While the manager confirms his preference for UK and Europe against other regions, he adds that the fund is moving away from euros and into US dollars. “We have started to introduce more US dollar [-denominated] high yield to the portfolio and that is something we think will be an ongoing trend for the next few years,” he says. “As a consequence of quantitative easing within Europe, we have seen European high yield continue to outperform, but we think its ability to continue this is reduced as the yield differential is now very high within the US. The yield on offer in Europe is just more than 3 per cent, whereas it is above 6 per cent in the US.”

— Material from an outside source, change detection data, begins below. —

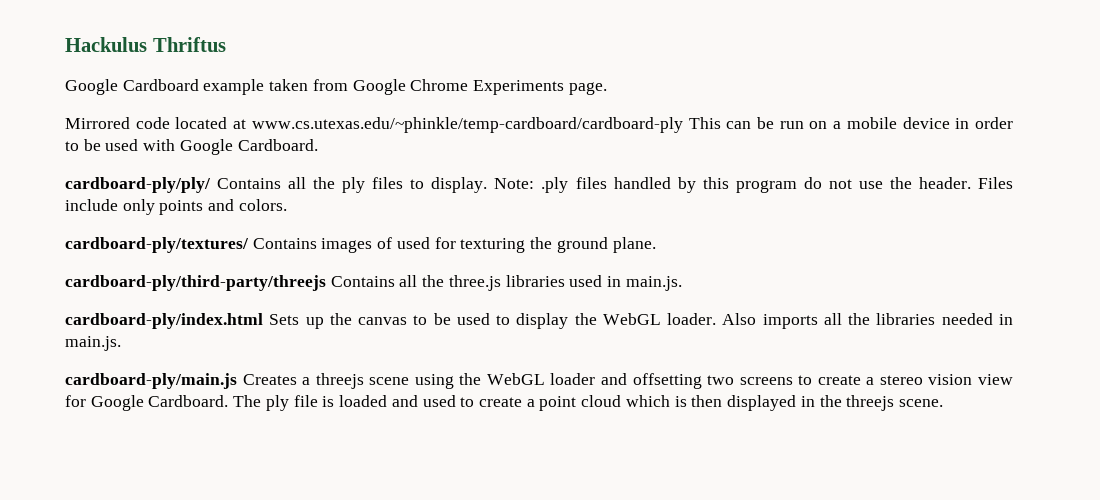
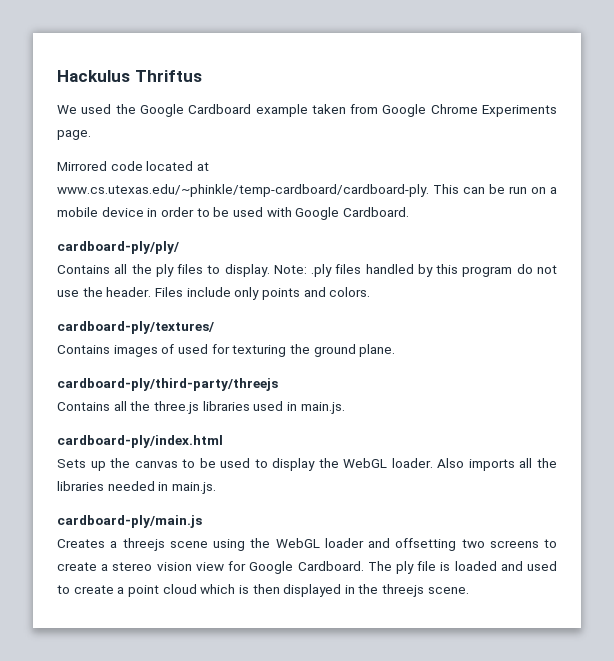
(226, 44) none -> [57,104,136,114] We used the
[251,117,683,133] www.cs.utexas.edu/~phinkle/temp-cardboard/cardboard-ply -> [57,184,429,197] www.cs.utexas.edu/~phinkle/temp-cardboard/cardboard-ply.
(211, 185) none -> (179, 247) //
(249, 245) none -> (214, 327) //
(326, 283) none -> (278, 384) //
(263, 321) none -> (223, 441) //
(237, 381) none -> (202, 521) //

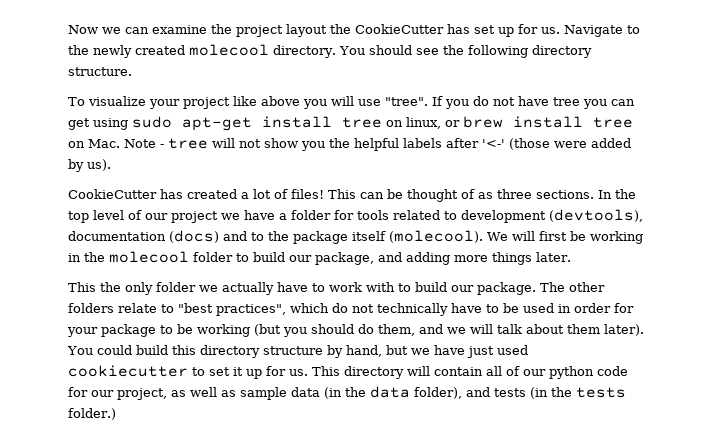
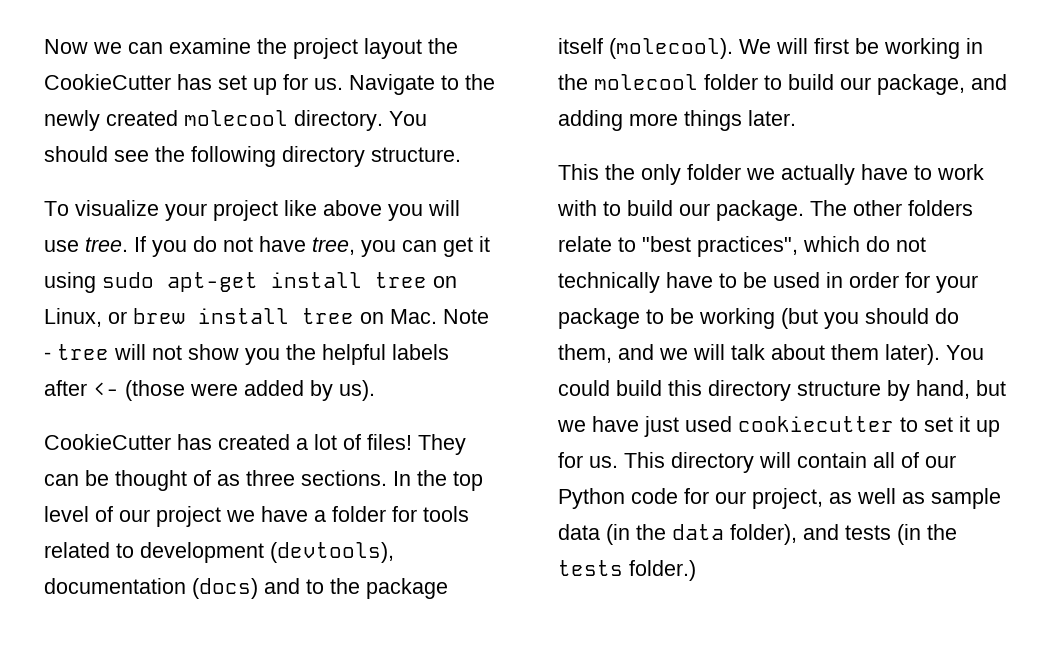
[384,97,428,106] "tree". -> [85,237,128,252] tree.
[552,97,580,106] tree -> [312,237,355,255] tree,
(90, 124) none -> [479,236,490,252] it
[406,117,441,129] linux, -> [44,308,102,327] Linux,
[482,139,505,148] '<-' -> [93,382,119,396] <-
[328,189,356,199] This -> [418,434,466,455] They
[549,366,594,379] python -> [558,488,625,509] Python

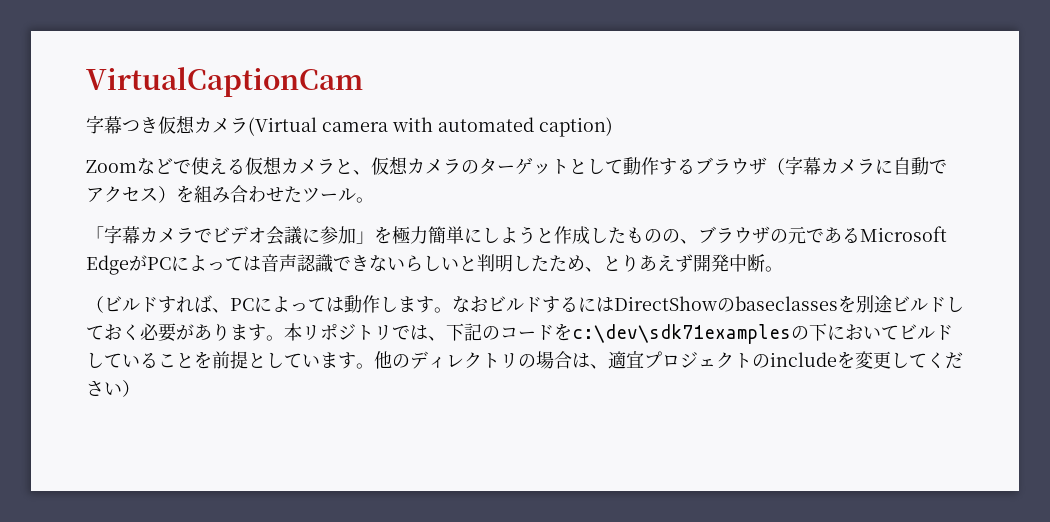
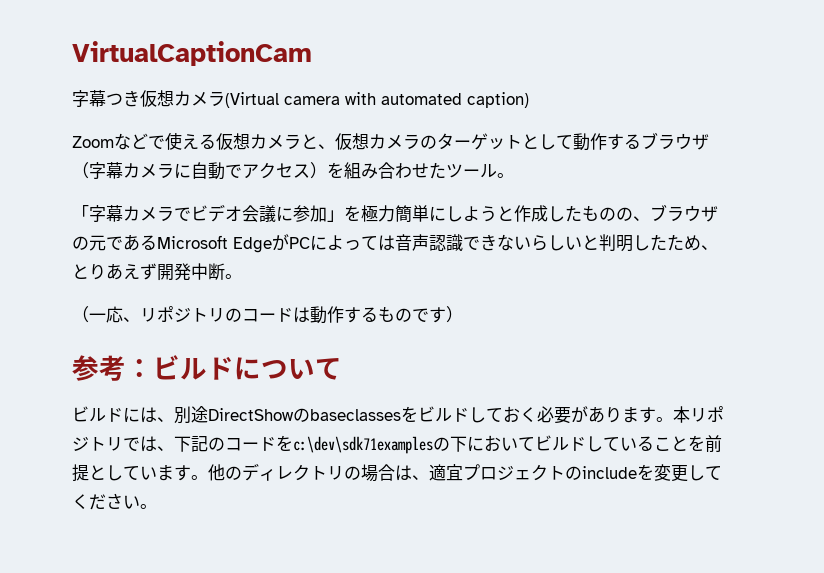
[104,295,614,313] ビルドすれば、PCによっては動作します。なおビルドするには -> [89,306,463,324] [72,355,342,381] [72,406,208,424] 一応、リポジトリのコードは動作するものです） // 参考：ビルドについて // ビルドには、別途
[856,295,892,313] 別途 -> (418, 414) none
[122,380,140,397] ） -> [140,504,157,509] 。

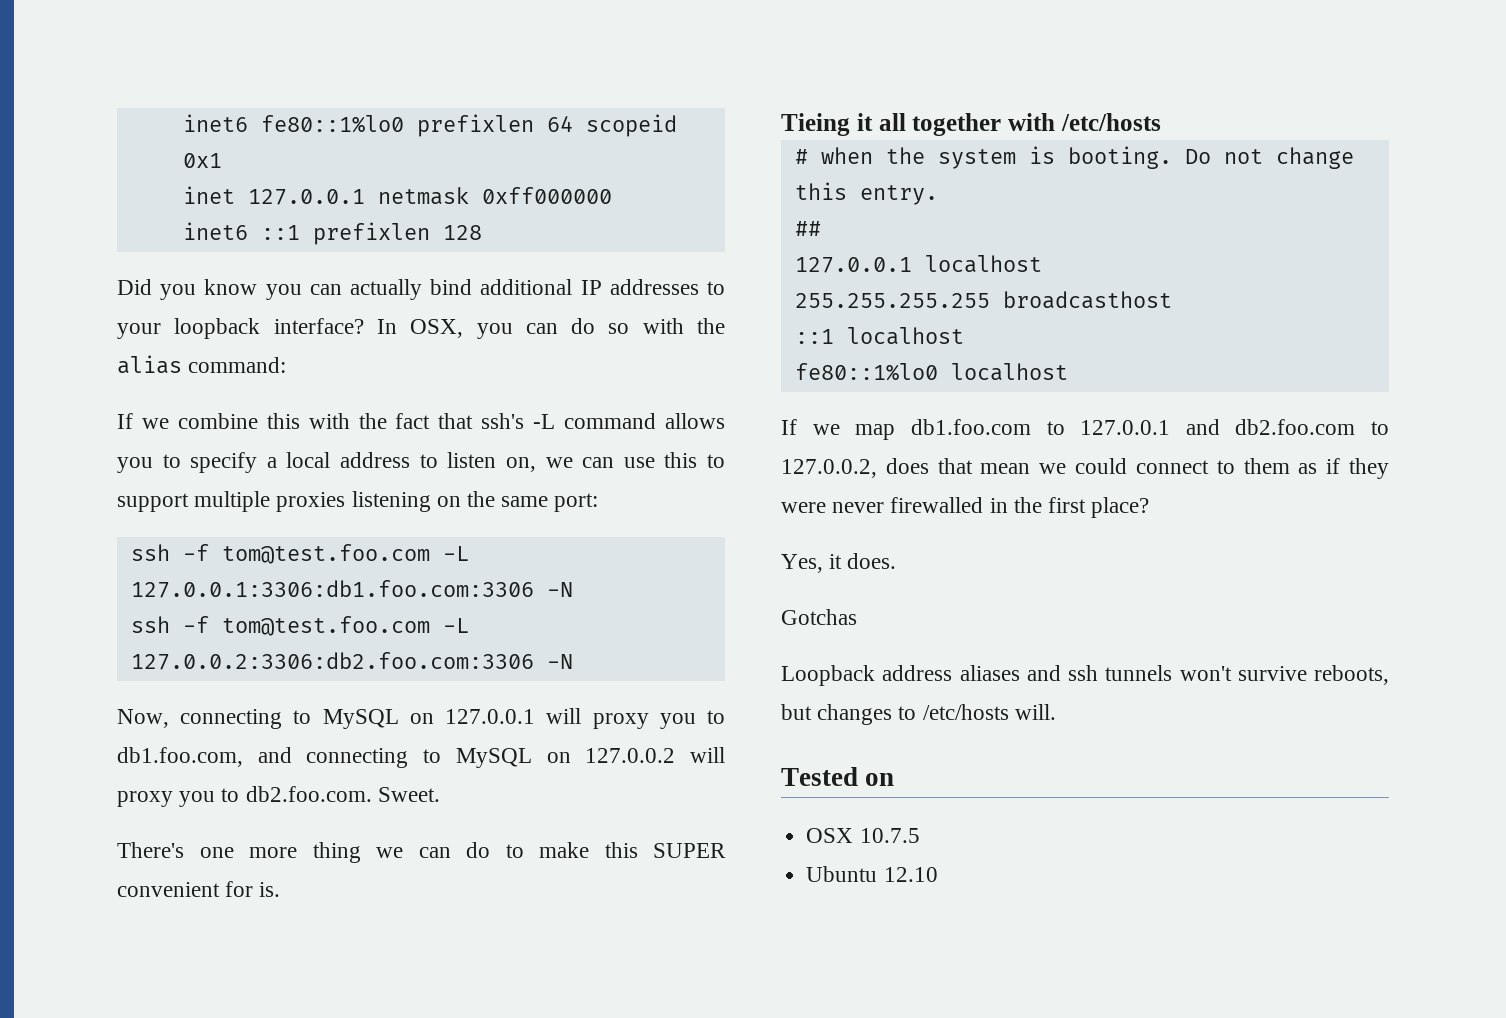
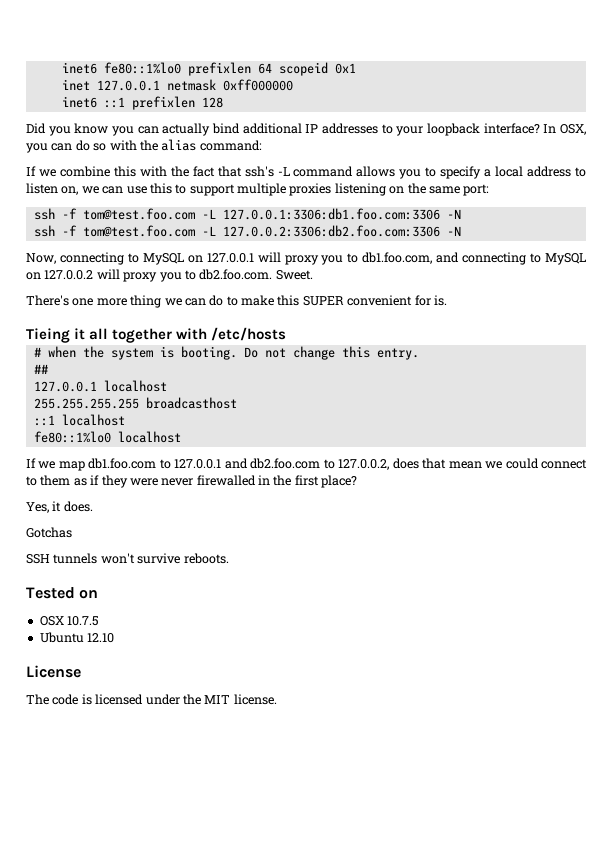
[781,665,1389,686] [781,704,1056,725] Loopback address aliases and ssh tunnels won't survive reboots, but changes to /etc/hosts will. -> [26,553,229,564] SSH tunnels won't survive reboots.
(938, 874) none -> [26,665,81,678] [26,694,277,705] // License // The code is licensed under the MIT license.

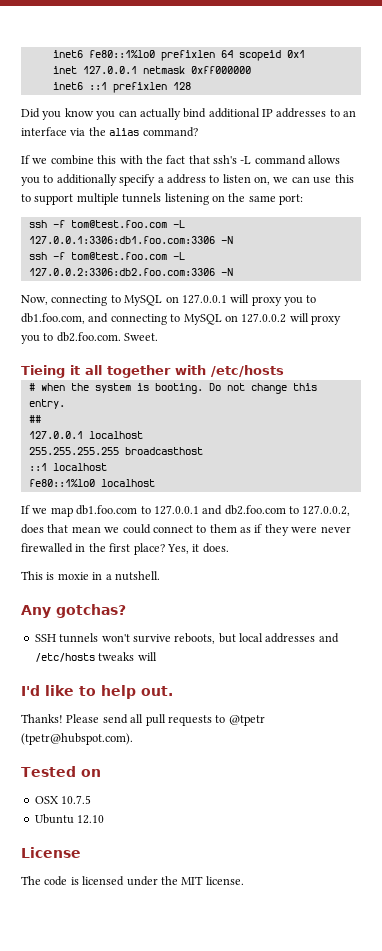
[396,123,586,136] [26,140,137,153] your loopback interface? In OSX, you can do so with -> [343,110,357,117] [21,127,86,136] an interface via
[199,140,262,151] command: -> [142,127,198,137] command?
(437, 172) none -> [56,174,117,186] additionally
[495,166,524,177] local -> (164, 180) none
[289,183,332,196] proxies -> [122,193,162,203] tunnels
[26,295,447,308] // There's one more thing we can do to make this SUPER convenient for is. -> (159, 337) none
(358, 481) // -> (165, 549) none
[26,527,72,538] [26,553,229,564] Gotchas // SSH tunnels won't survive reboots. -> [21,571,160,581] [21,604,126,618] [34,633,339,644] [34,652,157,662] [21,685,173,699] [21,714,265,726] [21,733,133,745] This is moxie in a nutshell. // Any gotchas? // SSH tunnels won't survive reboots, but local addresses and /etc/hosts tweaks will // I'd like to help out. // Thanks! Please send all pull requests to @tpetr (tpetr@hubspot.com).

The reasons for the recent underperformance of the dollar market include the energy sector, the divergence of monetary policy, the strong US dollar and “volatile” fund flows, he points out. But he admits he is becoming “more comfortable” with these concerns, having seen energy prices stabilise and an expected interest rate rise later this year.
“We’ve started to move into the US. It’s around 10 per cent of the portfolio at the moment, but that’s something we are looking to increase,” the manager adds.
Martin Bamford, chartered financial planner and managing director, Informed Choice
This fund has been a consistent top-quartile performer in the past five years, although Chris Higham has only been running it for half that time. It’s a well-diversified portfolio, with around 80-90 underlying assets that give investors a good spread of risk. UK investors will be reassured that 80 per cent of the fund’s assets are priced in sterling or at least hedged back to that currency. The manager has a good deal of flexibility in terms of selecting assets. This fund remains quite small given its recent success and we expect it to grow as more investors gravitate towards the higher-yield end of the credit spectrum.